Task:
Copy exactly, and copy only, the lines from the one bearing "subtotal: 10628.00 -> 11181.00" through the final line of the records.

Dataset records:
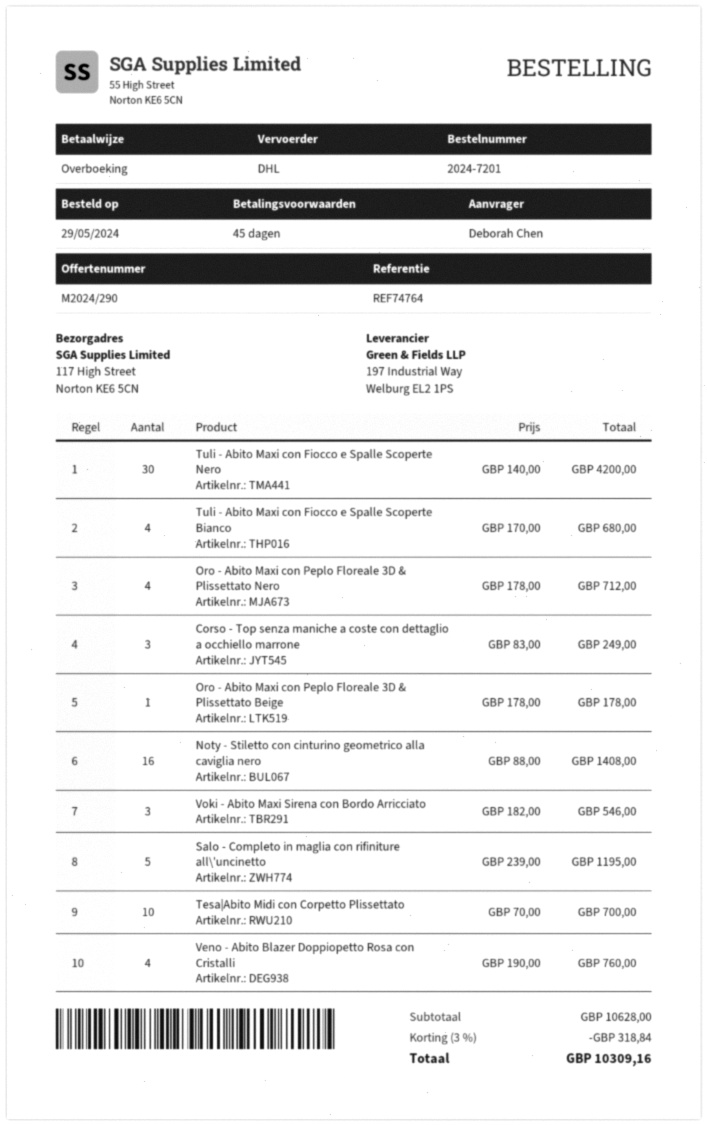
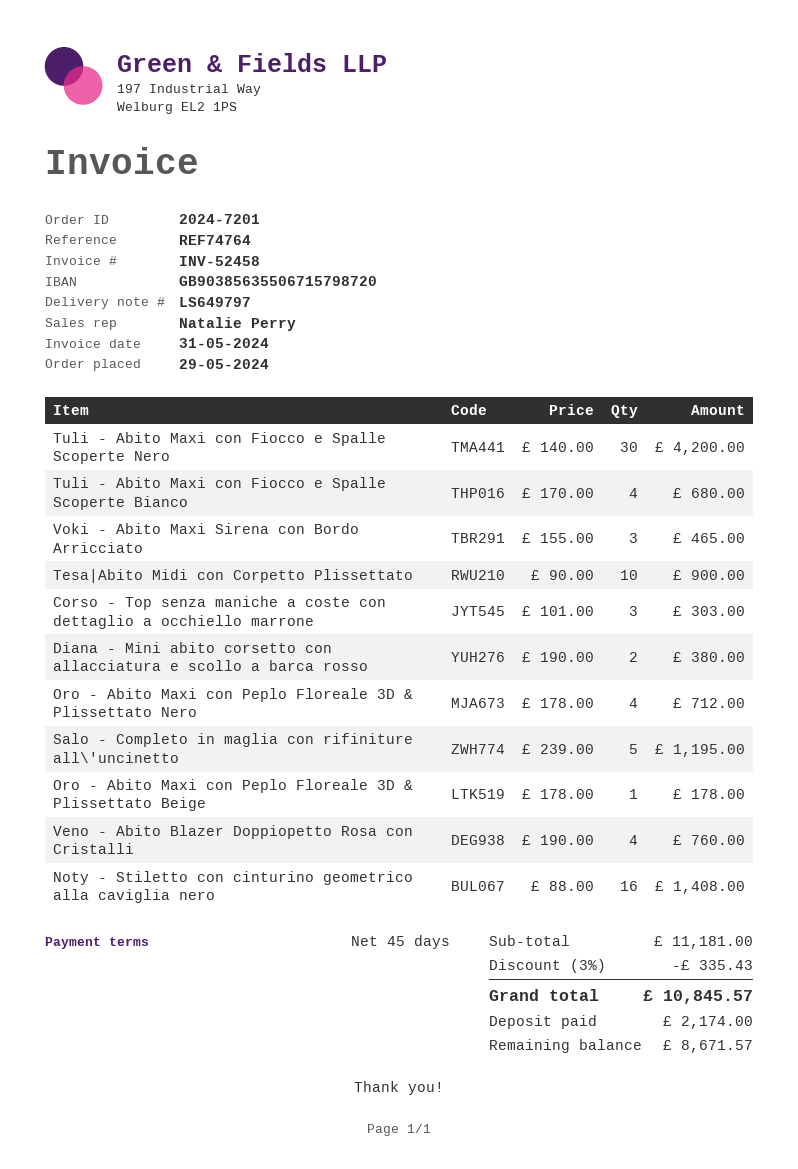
Corso - Top senza maniche a coste con dettaglio a occhiello marrone: 3 x 83.00 = 249.00 -> 3 x 101.00 = 303.00
Voki - Abito Maxi Sirena con Bordo Arricciato: 3 x 182.00 = 546.00 -> 3 x 155.00 = 465.00
Tesa|Abito Midi con Corpetto Plissettato: 10 x 70.00 = 700.00 -> 10 x 90.00 = 900.00
Diana - Mini abito corsetto con allacciatura e scollo a barca rosso: none -> 2 x 190.00 = 380.00
subtotal: 10628.00 -> 11181.00
discount: 3% = 318.84 -> 3% = 335.43
total: 10309.16 -> 10845.57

Task solution:
subtotal: 10628.00 -> 11181.00
discount: 3% = 318.84 -> 3% = 335.43
total: 10309.16 -> 10845.57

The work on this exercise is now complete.